Die 3 Revitalizing-Systeme

Kundenfokussierung erreichen. Die bis dahin erfolgte Revitalisierung bringt das Potential für Wachstum mit. Die Fokussierung auf den Kunden ist ein guter Ausgangspunkt für das Wachstum des Unternehmens, denn die Befriedigung von Kundenbedürfnissen – teilweise latenten Wünschen der Kunden  – ermöglicht das Wachstum.
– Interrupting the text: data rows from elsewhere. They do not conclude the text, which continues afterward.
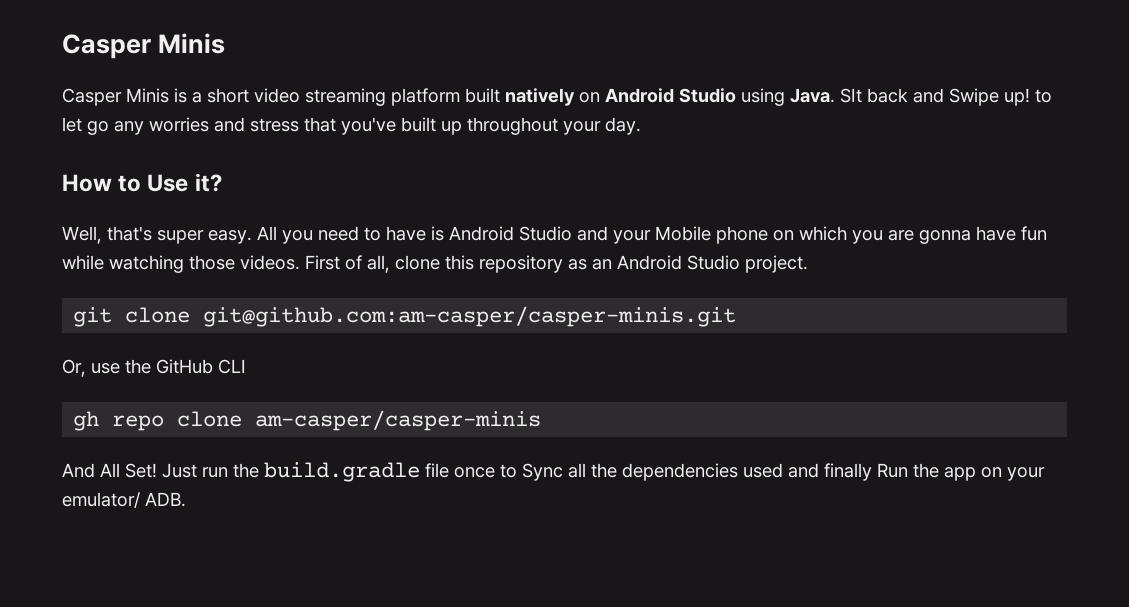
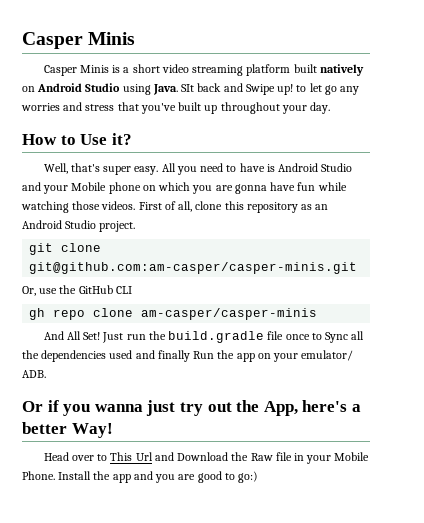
+ Or if you wanna just try out the App, here's a better Way!
+ Head over to This Url and Download the Raw file in your Mobile Phone. Install the app and you are good to go:)

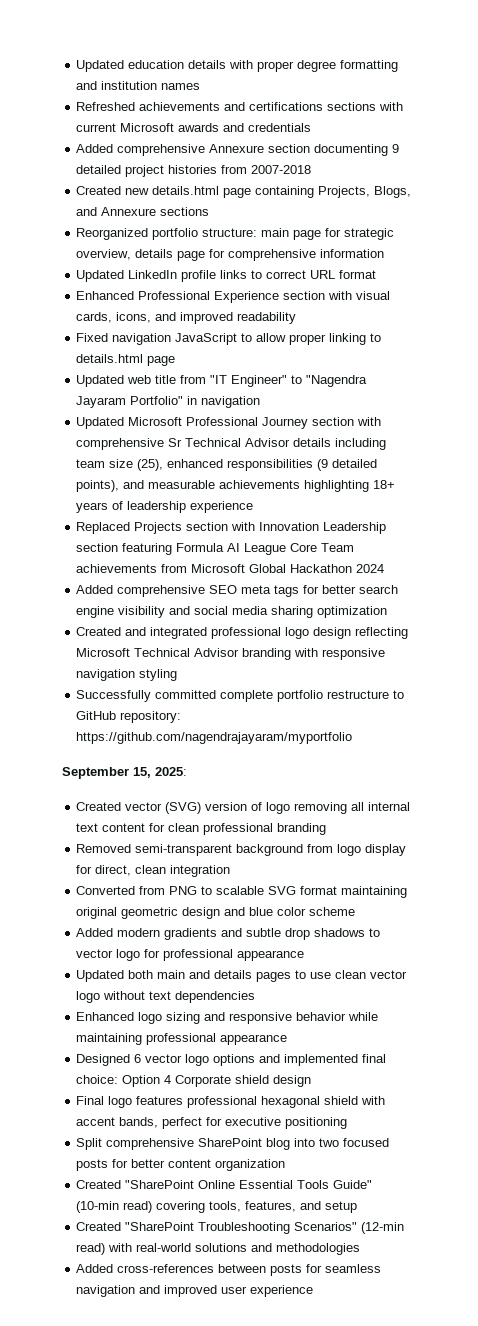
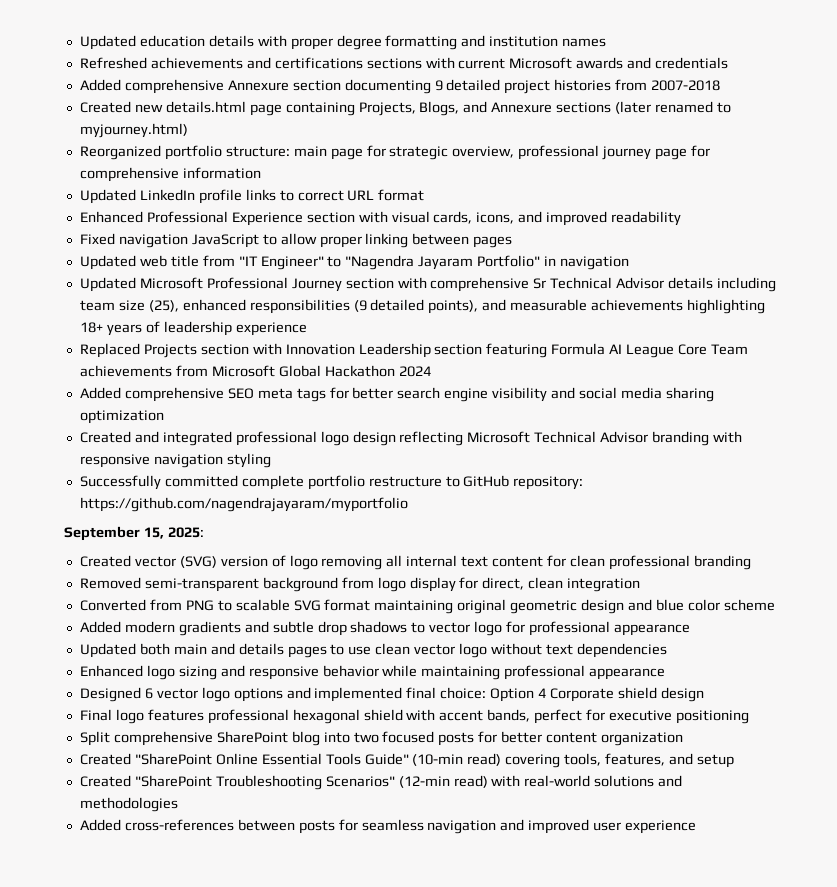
- Created new details.html page containing Projects, Blogs, and Annexure sections
+ Created new details.html page containing Projects, Blogs, and Annexure sections (later renamed to myjourney.html)
- Reorganized portfolio structure: main page for strategic overview, details page for comprehensive information
+ Reorganized portfolio structure: main page for strategic overview, professional journey page for comprehensive information
- Fixed navigation JavaScript to allow proper linking to details.html page
+ Fixed navigation JavaScript to allow proper linking between pages

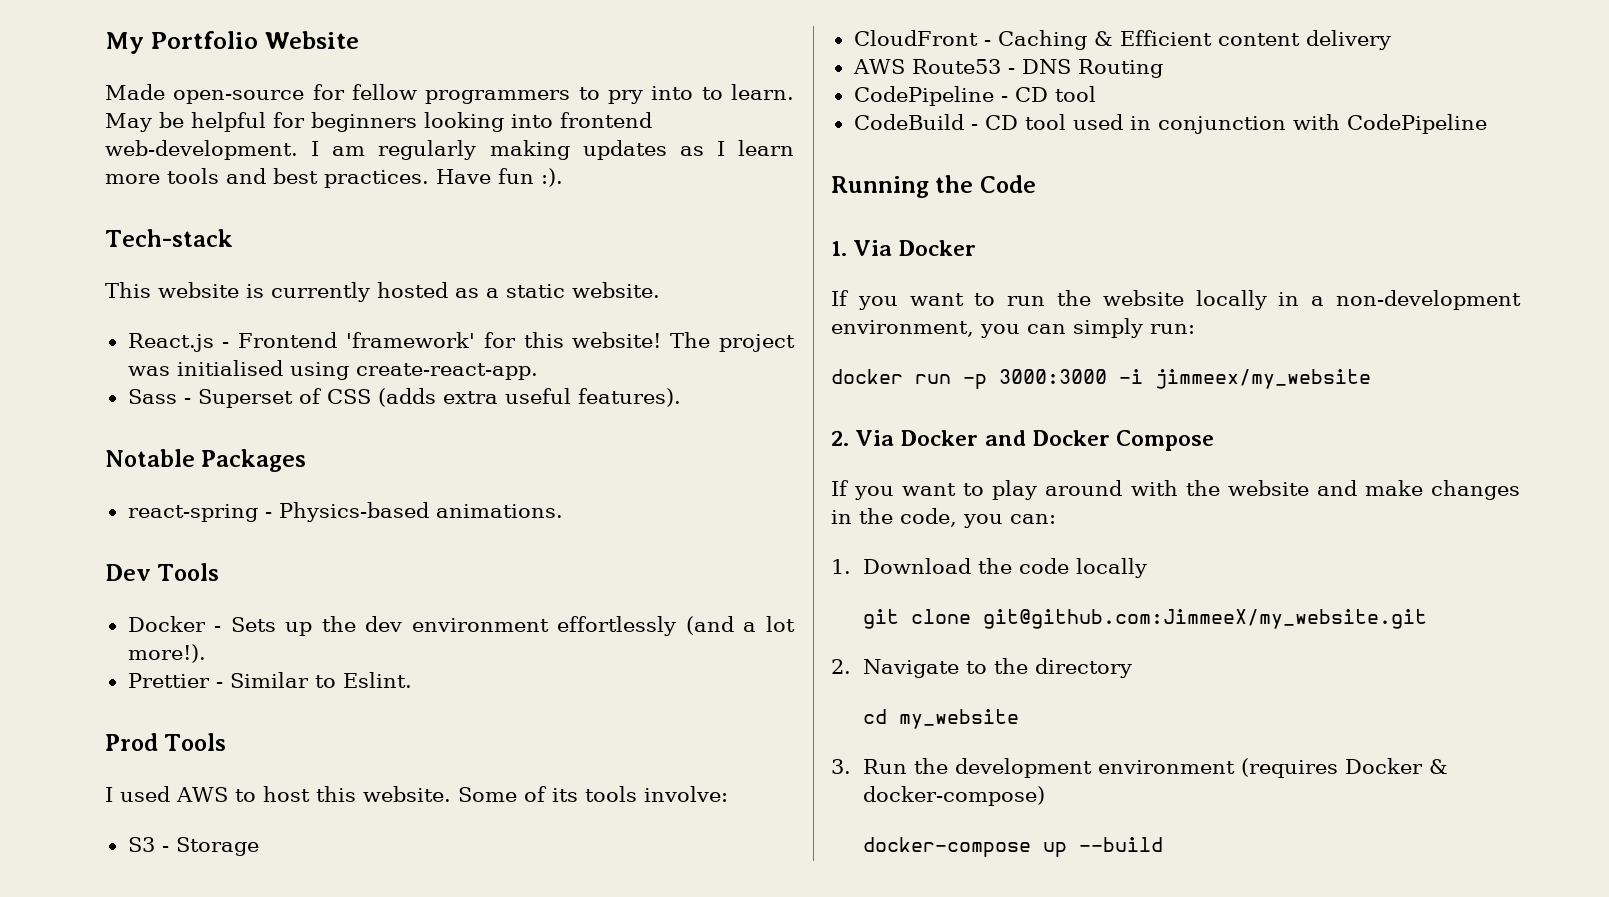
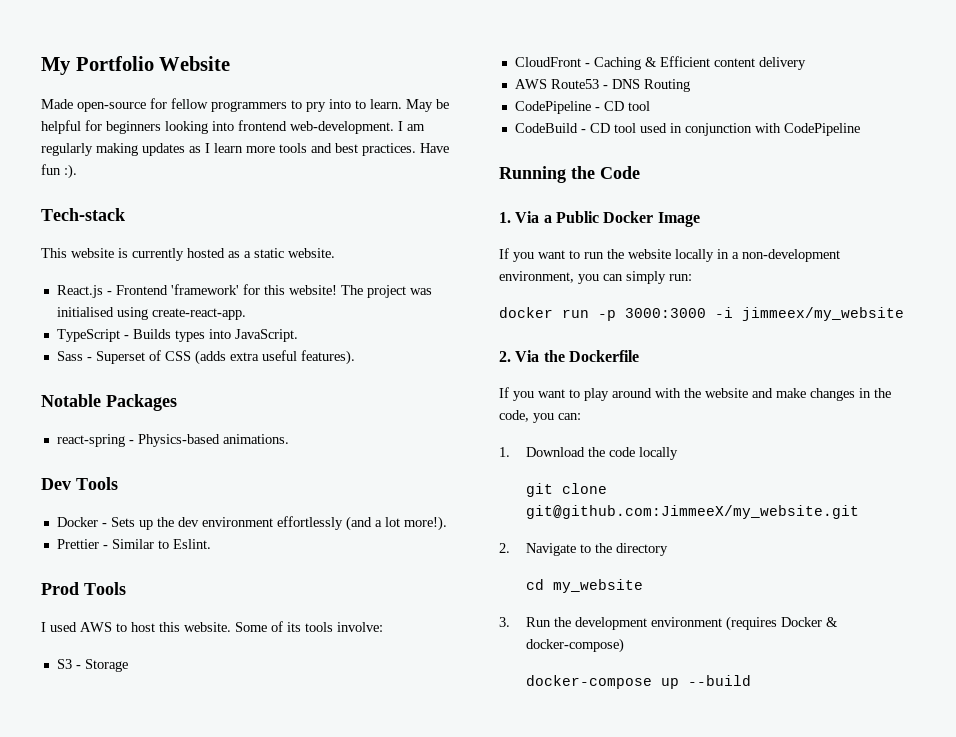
+ TypeScript - Builds types into JavaScript.
- 1. Via Docker
+ 1. Via a Public Docker Image
- 2. Via Docker and Docker Compose
+ 2. Via the Dockerfile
Neue Geschäftsfelder entwickeln. Durch den Aufbau völlig neuer Geschäftsfelder kann ebenfalls Wachstum erreicht werden. Die Entwicklung neuer Geschäftsfelder erfordert die innovative Verbindung von Fähigkeiten und Ressourcen, die oft im Unternehmen sich an vielen Stellen verstreut befinden. In einigen Fällen kann es notwendig sein, sich durch Allianzen, Partnerschaften, Fusionen und Firmenübernahmen die Kapazitäten und Ressourcen anderer Unternehmen zu erschließen.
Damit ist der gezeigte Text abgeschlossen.